Nevin fing sich schnell wieder und brachte sein Lächeln zurück.

»Vielleicht kann helfen. Wegen Fluch.«

»Pass auf dich auf. Und habe bitte Geduld mit meinem Bruder. Er wird sich nach einer Zeit wieder einkriegen.«

Elyon nickte, dann wandte sie ihm den Rücken zu und ging an seinem erstarrten und blassen Bruder vorbei. Nevin ließ sie keinen Augenblick aus den Augen, selbst als der Jäger ihn zurück zu seinem Pferd zerrte, sah er immer wieder nach hinten.

Sein Bruder löste sich von seiner Starre, doch sein Gesicht sah immer noch entsetzt aus, während er Elyon dabei half, auf den Kopf des Büffels zu klettern.

Seine Brust verengte sich, sobald er auf dem Pferd saß, das ihn zurück in sein Gefängnis bringen würde.

»Es wird alles gut«, sagte Dilek.

Die Männer ritten los. Nevin nahm tief Luft und fühlte vorsichtig nach dem Gegenstand.
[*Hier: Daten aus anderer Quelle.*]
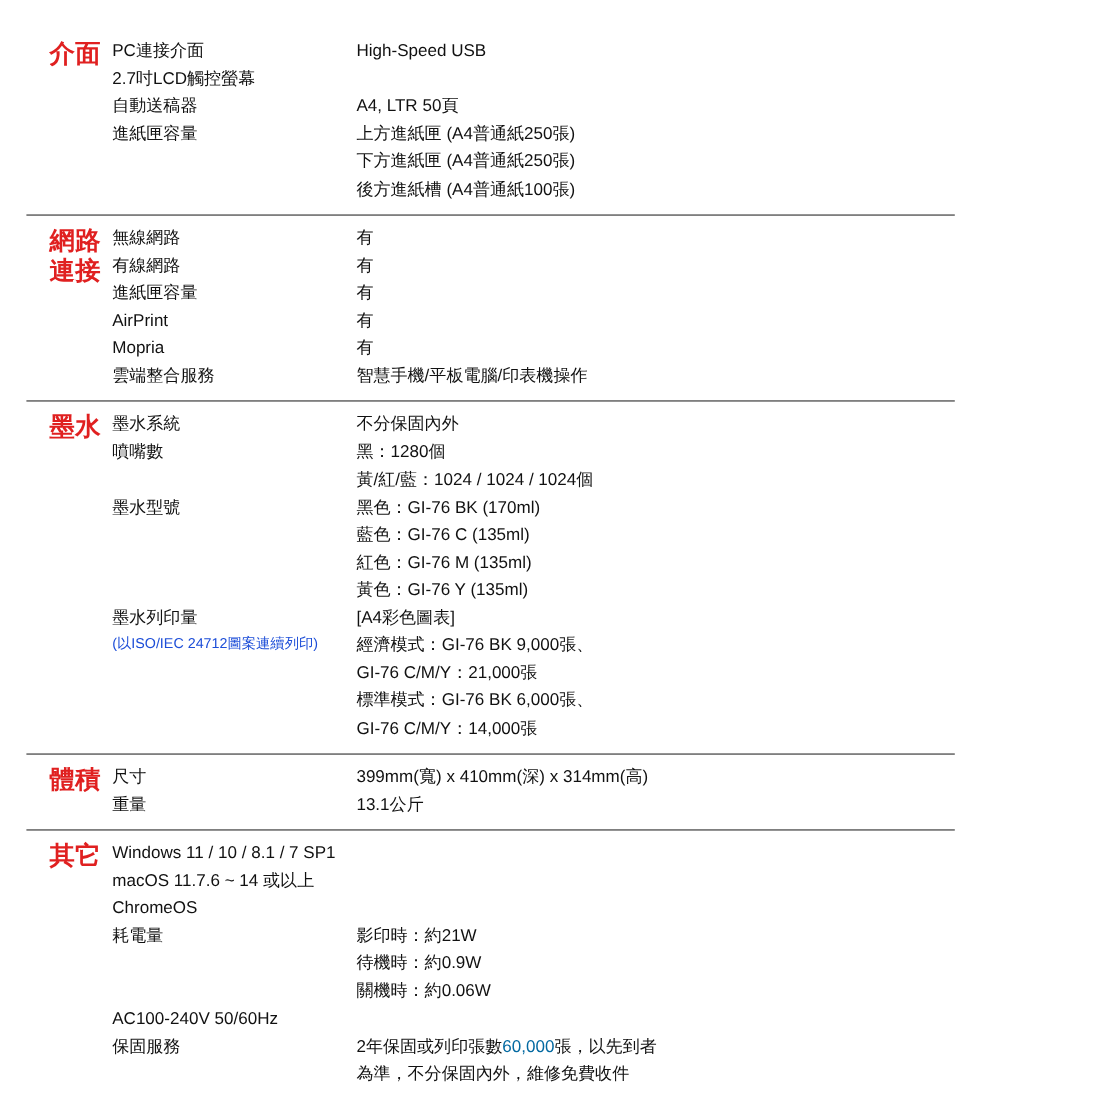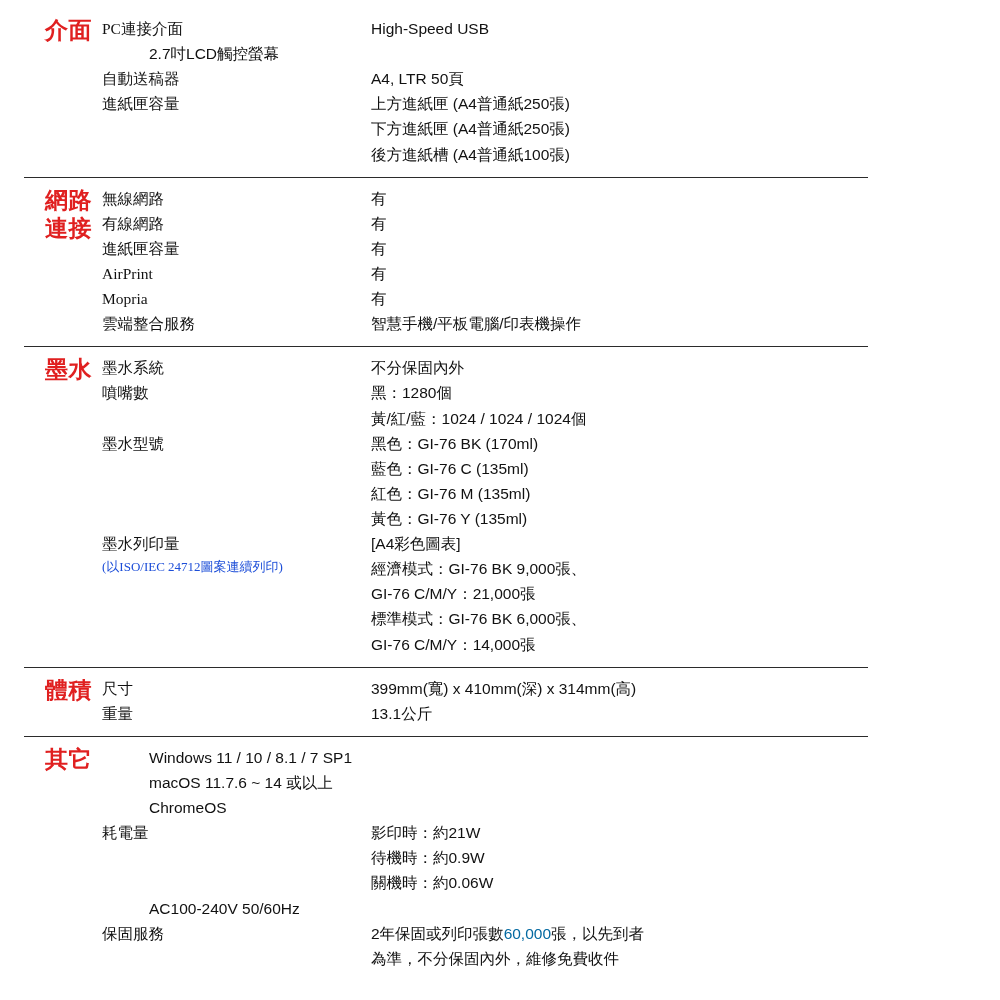--- a/index.html
+++ b/index.html
@@ -12,21 +12,21 @@
     height: 1000px;
     font-family: "Liberation Sans", sans-serif;
     color: #1a1a1a;
     overflow: hidden;
   }
   .sheet {
     position: relative;
     width: 892px;
     height: 1000px;
     box-sizing: border-box;
-    padding: 8px 24px 0 24px;
+    padding: 26px 24px 0 24px;
   }
   .section {
     position: relative;
     display: flex;
     align-items: flex-start;
     padding: 8px 0 10px 0;
   }
   .section + .section {
     border-top: 1.5px solid #2b2b2b;
   }
@@ -52,32 +52,31 @@
     align-items: flex-start;
     line-height: 1.62;
   }
   .label {
     width: 222px;
     flex: 0 0 222px;
     font-size: 15.5px;
     color: #111;
     box-sizing: border-box;
     padding-right: 6px;
-    font-family: Liberation Serif, serif;
   }
   .label.small {
     font-size: 13px;
     color: #1d4ed8;
   }
   .value {
     flex: 1 1 auto;
     font-size: 15.5px;
     color: #111;
   }
-  .value .vline { display: block; margin-left: 47px; }
+  .value .vline { display: block; }
   .warranty .hl { color: #0369a1; }
 </style>
 </head>
 <body>
 
 <div class="sheet">
 
   <div class="section">
     <div class="cat">
       <span class="catline">介面</span>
Er lenkte sich damit ab, indem er versuchte zu fühlen und sich vorzustellen, was es sein könnte.

Erst als er wieder in seine Zelle saß, umgeben von Schatten und kalten Steinwänden. Holte er es aus seinem Ärmel heraus. Sein Bein pulsierte immer noch mit Wärme, während er das geflochtene Band betrachtete. Er hielt es hinauf, um so viel von dem spärlichen Licht darauf fallen zu lassen, wie möglich.

Es waren Haare. Dunkle, dicke Strähnen zu einem Armband geflochten. Elyons Haare.

Ihre Gegenwart reichte aus, um seinen Fluch wieder zu beruhigen. Doch wie sollte er dieses Armband benutzen? Und wo sollte er es aufbewahren?

Ohne lange zu überlegen, ließ er vorsichtig ein wenig von dem Fluch in seine Nase steigen und roch an dem Armband. Zunächst dröhnte sein Kopf, als der Fluch versuchte, ihn zu übermannen, doch der Duft von Elyon seine Nase traf, fühlte sich sein Kopf leichter an und statt einer wallenden Hitze, spürte er nur noch prickelnde Wärme, so wie es sein sollte, wenn er den Fluch kontrollierte.

Nevin seufzte erleichtert und steckte das Armband vorsichtig seinen Schuh, da er weder seine Hosentasche, noch seine Brusttasche mit seinen angeketteten Händen erreichen konnte.

»Alles in Ordnung?«, fragte Dilek.

»Ja. Alles in Ordnung.« Nevin würde ihm später von dem Armband erzählen. Jetzt wo der Fluch sich beruhigt hatte, fühlten sich seine Lider schwer an und seine Augen brannten. Er lehnte seinen Kopf gegen die Wand und ruhte seinen erschöpften Körper aus.